Despite the wealth of scientific information available, this paper has emphasized future research directions in relation to wind turbine–wildlife interactions. The defined sensitivity of animal species often relates to their conservation status and expert judgement of the species at risk (Furness et al. 2013). Inevitably, this leaves behind other sensitive species that may have traits that make them susceptible in the future over longer time scales or greater spatial extent. This will require formal meta-analyses to obtain a better understanding of which traits enhance a species’ susceptibility to wind energy development. Understanding why species-specific responses occur, require also approaches inherent to species’ ecology. Longitudinal and multiple-site studies, which apply common methods and incorporating Before-After-Control-Impact (BACI) approaches, will offer greatest insights. Such studies will render important information for decisions on whether measures can be taken to reduce or mitigate any predicted population-level impacts.

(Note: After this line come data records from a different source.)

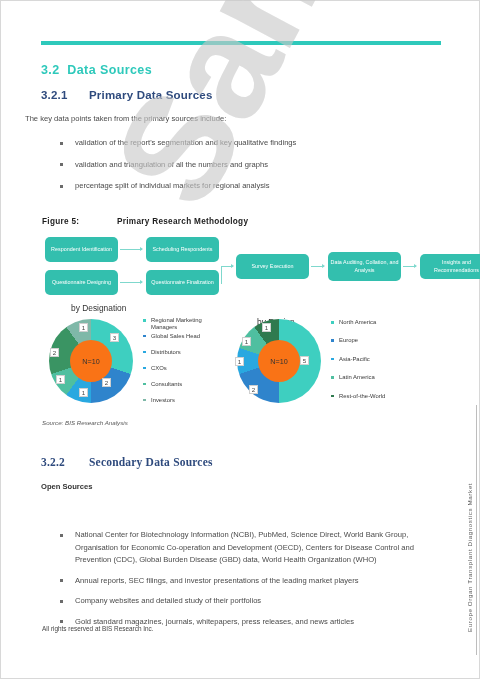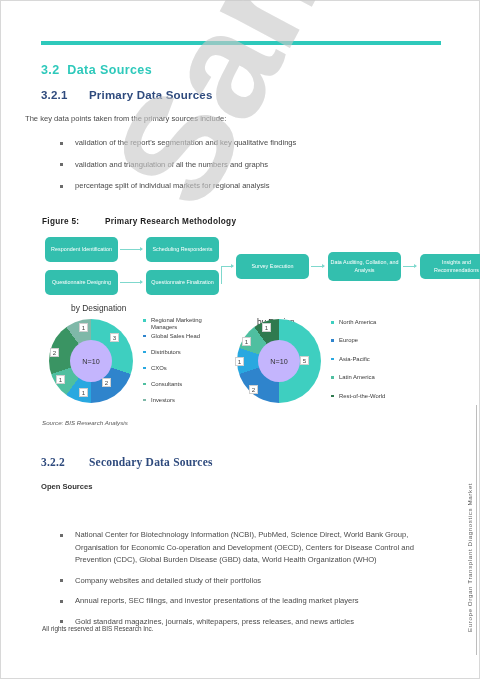--- a/index.html
+++ b/index.html
@@ -88,21 +88,21 @@
     position:absolute;left:3px;top:4.5px;
     width:3px;height:3px;background:#6b6b6b;
   }
 
   
   .fig-title{
     position:absolute;left:41px;top:216px;
     font-size:8.2px;font-weight:bold;color:#1d1d1d;
     letter-spacing:.3px;
   }
-  .fig-title .lbl{display:inline-block;width:63px;}
+  .fig-title .lbl{display:inline-block;width:75px;}
 
   .flow{position:absolute;left:44px;top:236px;width:396px;height:60px;z-index:6;}
   .fbox{
     position:absolute;
     background:#33bfae;
     border-radius:5px;
     color:#ffffff;
     font-size:5.4px;
     line-height:7.2px;
     text-align:center;
@@ -117,21 +117,21 @@
     border-top:2.5px solid transparent;
     border-bottom:2.5px solid transparent;
   }
   .elbow{position:absolute;border-color:#7fd8cd;border-style:solid;}
 
   
   .chartzone{position:absolute;left:40px;top:300px;width:400px;height:112px;z-index:6;}
   .ct{position:absolute;font-size:8.4px;color:#333;}
   .donut{position:absolute;border-radius:50%;}
   .donut-hole{
-    position:absolute;border-radius:50%;background:#c4b5fd;
+    position:absolute;border-radius:50%;background:#f97316;
     display:flex;align-items:center;justify-content:center;
     font-size:7.2px;color:#333;
   }
   .seglabel{
     position:absolute;
     background:#ffffff;
     border:0.8px solid #cfcfcf;
     font-size:6.2px;
     color:#444;
     width:9px;height:9px;
@@ -309,22 +309,22 @@
   <div class="source">Source: BIS Research Analysis</div>
 
   <div class="h3b">
     <span class="num">3.2.2</span><span>Secondary Data Sources</span>
   </div>
 
   <div class="opensrc">Open Sources</div>
 
   <div class="bullets secondary">
     <div class="bullet">National Center for Biotechnology Information (NCBI), PubMed, Science Direct, World Bank Group, Organisation for Economic Co-operation and Development (OECD), Centers for Disease Control and Prevention (CDC), Global Burden Disease (GBD) data, World Health Organization (WHO)</div>
+    <div class="bullet">Annual reports, SEC filings, and investor presentations of the leading market players</div>
     <div class="bullet">Company websites and detailed study of their portfolios</div>
-    <div class="bullet">Annual reports, SEC filings, and investor presentations of the leading market players</div>
     <div class="bullet">Gold standard magazines, journals, whitepapers, press releases, and news articles</div>
   </div>
 
   <div class="footer">All rights reserved at BIS Research Inc.</div>
 
   <div class="vrule"></div>
   <div class="vtext">Europe Organ Transplant Diagnostics Market</div>
 
   <div class="watermark">Sample</div>
 

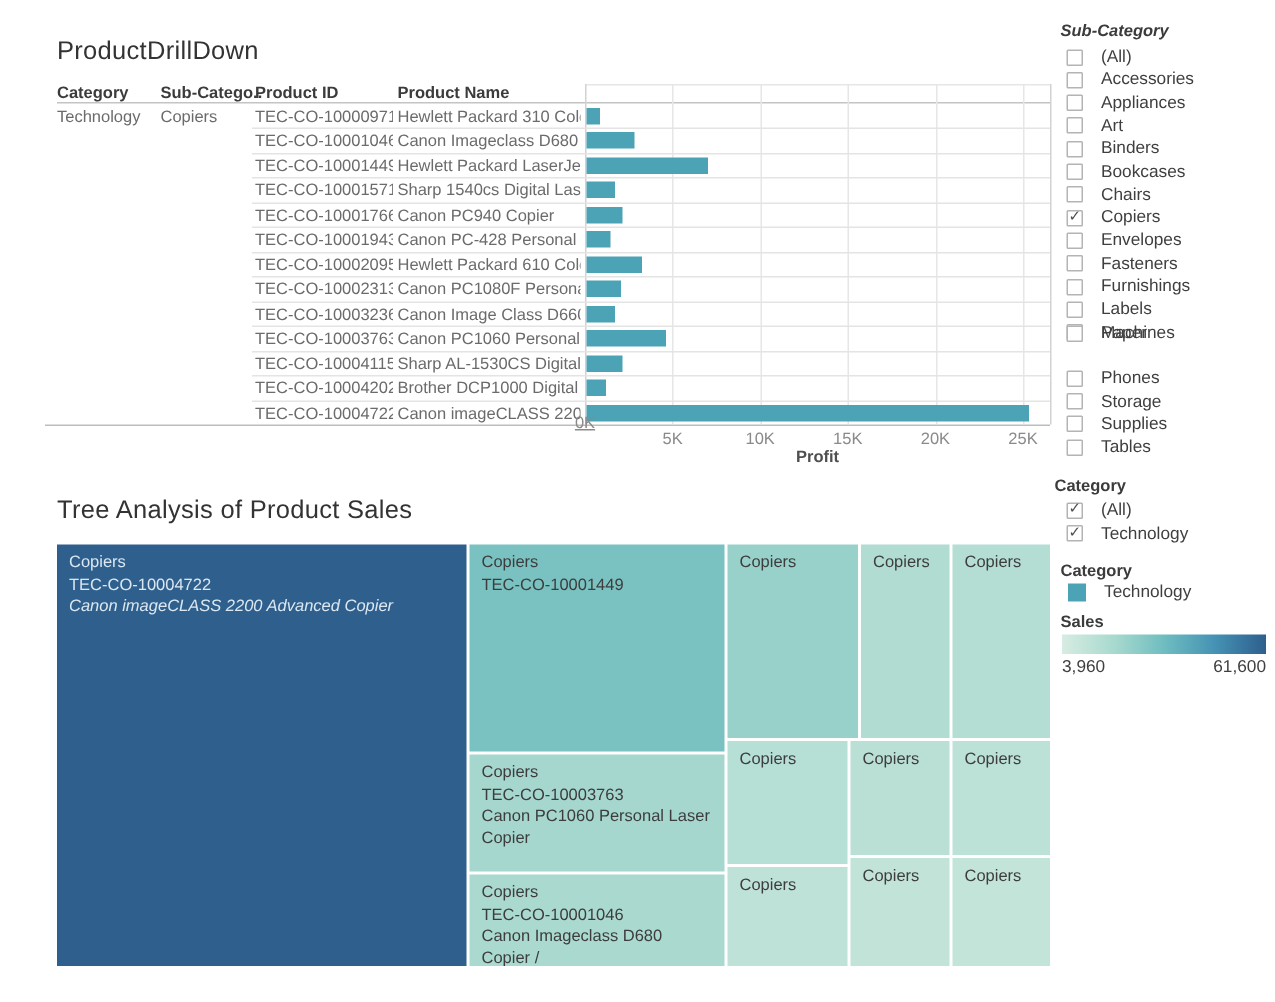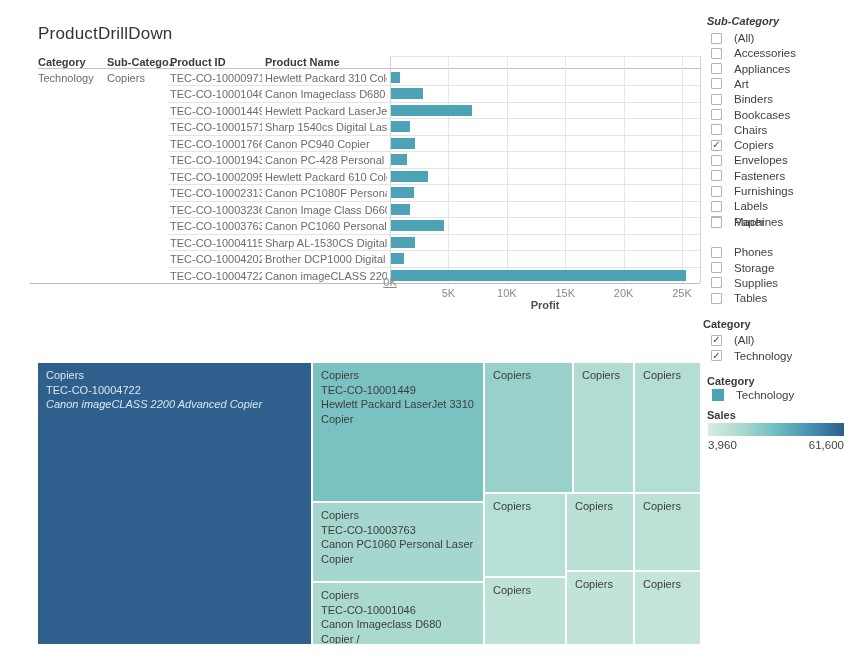--- a/index.html
+++ b/index.html
@@ -138,30 +138,30 @@
   <div id="dd-ticks">
       <div class="tick" style="left: 390px; top: 276px; text-decoration: underline;">0K</div>
       <div class="tick" style="left: 448.4px; top: 287px;">5K</div>
       <div class="tick" style="left: 506.8px; top: 287px;">10K</div>
       <div class="tick" style="left: 565.2px; top: 287px;">15K</div>
       <div class="tick" style="left: 623.6px; top: 287px;">20K</div>
       <div class="tick" style="left: 682px; top: 287px;">25K</div>
     </div>
   <div class="axis-title" style="left:545px;top:299px;">Profit</div>
 
+  <div class="abs vtitle" style="left:38px;top:330px;">Tree Analysis of Product Sales</div>
   <div class="abs" id="treemap" style="left:38px;top:363px;width:662px;height:281px;">
       <div class="tm-cell" style="left: 0px; top: 0px; width: 273px; height: 281px; background: rgb(46, 95, 141); color: rgb(219, 231, 241);">
         <div class="tm-line">Copiers</div>
         <div class="tm-line">TEC-CO-10004722</div>
         <div class="tm-line" style="white-space: normal; font-style: italic;">Canon imageCLASS 2200 Advanced Copier</div>
       </div>
       <div class="tm-cell" style="left: 275px; top: 0px; width: 170px; height: 138px; background: rgb(122, 194, 193); color: rgb(61, 61, 61);">
         <div class="tm-line">Copiers</div>
         <div class="tm-line">TEC-CO-10001449</div>
-        <div class="tm-line" style="white-space: normal;">Hewlett Packard LaserJet 3310 Copier</div>
       </div>
       <div class="tm-cell" style="left: 275px; top: 140px; width: 170px; height: 78px; background: rgb(165, 215, 207); color: rgb(61, 61, 61);">
         <div class="tm-line">Copiers</div>
         <div class="tm-line">TEC-CO-10003763</div>
         <div class="tm-line" style="white-space: normal;">Canon PC1060 Personal Laser Copier</div>
       </div>
       <div class="tm-cell" style="left: 275px; top: 220px; width: 170px; height: 61px; background: rgb(170, 218, 207); color: rgb(61, 61, 61);">
         <div class="tm-line">Copiers</div>
         <div class="tm-line">TEC-CO-10001046</div>
         <div class="tm-line" style="white-space: normal;">Canon Imageclass D680 Copier /</div>

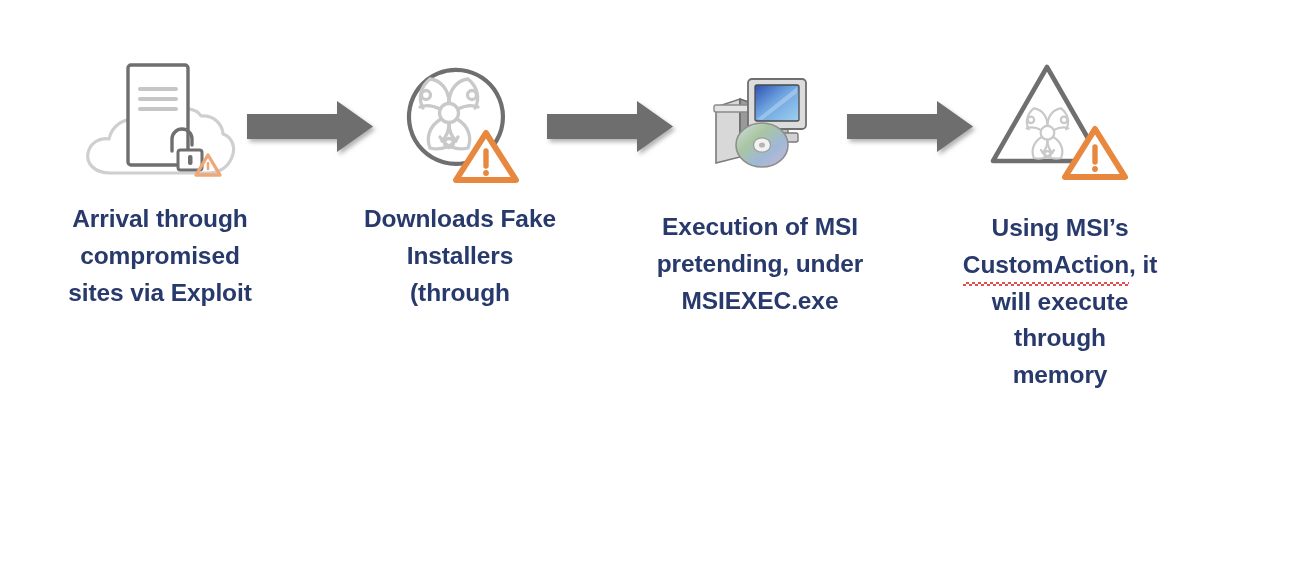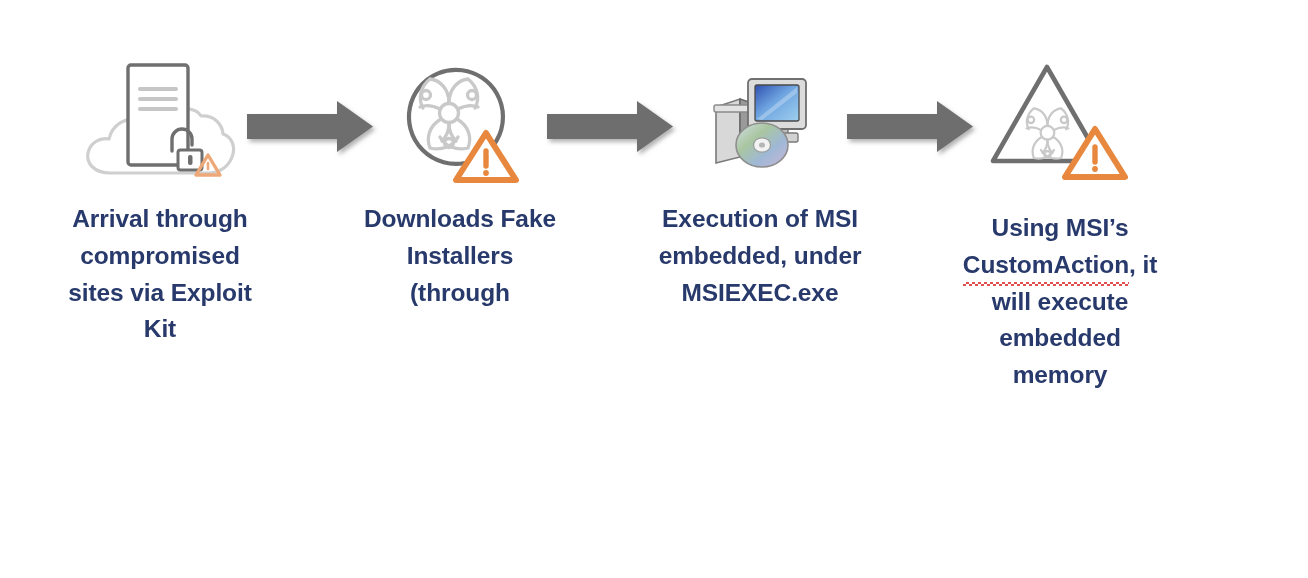--- a/index.html
+++ b/index.html
@@ -28,21 +28,21 @@
   .stage {
     position: absolute;
     top: 46px;
     width: 250px;
     display: flex;
     flex-direction: column;
     align-items: center;
   }
   .stage-1 { left: 35px; }
   .stage-2 { left: 335px; align-items: center; }
-  .stage-3 { left: 635px; }
+  .stage-3 { left: 635px; gap: 8px; }
   .stage-4 { left: 935px; gap: 9px; }
 
   .icon-slot {
     height: 150px;
     width: 250px;
     display: flex;
     align-items: center;
     justify-content: center;
   }
 
@@ -120,21 +120,20 @@
 
           <path d="M128 100 L140 120 L116 120 Z" fill="none" stroke="#eea877" stroke-width="3.4" stroke-linejoin="round"></path>
           <line x1="128" y1="108" x2="128" y2="114" stroke="#eea877" stroke-width="2.6" stroke-linecap="round"></line>
         </svg>
       </span>
     </div>
     <div class="stage-caption">
       <div>Arrival through</div>
       <div>compromised</div>
       <div>sites via Exploit</div>
-      <div>Kit</div>
     </div>
   </div>
 
   <div class="arrow arrow-1">
     <svg width="140" height="62" viewBox="0 0 140 62" xmlns="http://www.w3.org/2000/svg">
       <defs>
         <filter id="ashadow" x="-20%" y="-40%" width="160%" height="200%">
           <feDropShadow dx="2.5" dy="3" stdDeviation="2.2" flood-color="#9a9a9a" flood-opacity="0.75"></feDropShadow>
         </filter>
       </defs>
@@ -215,21 +214,21 @@
           <path d="M57 54 L97 22 L97 28 L62 55 Z" fill="#ffffff" opacity="0.28"></path>
 
           <ellipse cx="62" cy="80" rx="26" ry="22" fill="url(#discgrad)" stroke="#8e8e8e" stroke-width="1.6"></ellipse>
           <ellipse cx="62" cy="80" rx="8.5" ry="7.2" fill="#f2f2f2" stroke="#9a9a9a" stroke-width="1.2"></ellipse>
           <ellipse cx="62" cy="80" rx="3" ry="2.6" fill="#b5b5b5"></ellipse>
         </svg>
       </span>
     </div>
     <div class="stage-caption">
       <div>Execution of MSI</div>
-      <div>embedded, under</div>
+      <div>pretending, under</div>
       <div>MSIEXEC.exe</div>
     </div>
   </div>
 
   <div class="arrow arrow-3">
     <svg width="140" height="62" viewBox="0 0 140 62" xmlns="http://www.w3.org/2000/svg">
       <path d="M2 15 L92 15 L92 2 L128 27.5 L92 53 L92 40 L2 40 Z" fill="#6e6e6e" filter="url(#ashadow)"></path>
     </svg>
   </div>
 
@@ -258,18 +257,18 @@
           <path d="M110 74 L140 122 L80 122 Z" fill="#ffffff" stroke="#e8883f" stroke-width="6" stroke-linejoin="round"></path>
           <line x1="110" y1="92" x2="110" y2="107" stroke="#e8883f" stroke-width="5.4" stroke-linecap="round"></line>
           <circle cx="110" cy="114" r="2.9" fill="#e8883f"></circle>
         </svg>
       </span>
     </div>
     <div class="stage-caption">
       <div>Using MSI’s</div>
       <div><span class="squiggle">CustomAction</span><span>, it</span></div>
       <div>will execute</div>
-      <div>embedded</div>
+      <div>through</div>
       <div>memory</div>
     </div>
   </div>
 
 </div>
 
 </body></html>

In view of the fast rate of wind energy development and political goals for further development, cumulative impacts will become more urgent. The challenge to science is not only to identify and measure the extent of cumulative impacts on vulnerable species and ecosystems but also to provide solutions to handle and mitigate these impacts. With increasing cumulative impacts, the pressure for implementing effective mitigation measures is growing in importance. Consequently, a key research priority should centre on the development, monitoring and continuous improvement of mitigation measures to counteract impacts of cumulative wind energy development on wildlife. Finally, all involved stakeholders in wind energy development must shift their stance in effectively sharing previous, current, or upcoming data and results, as knowledge sharing within transdisciplinary co-learning will be pertinent to avoid persistence of science-policy-practice gaps. This challenge to reconcile wind turbine–wildlife interactions has the opportunity to be substantially addressed in future research directions.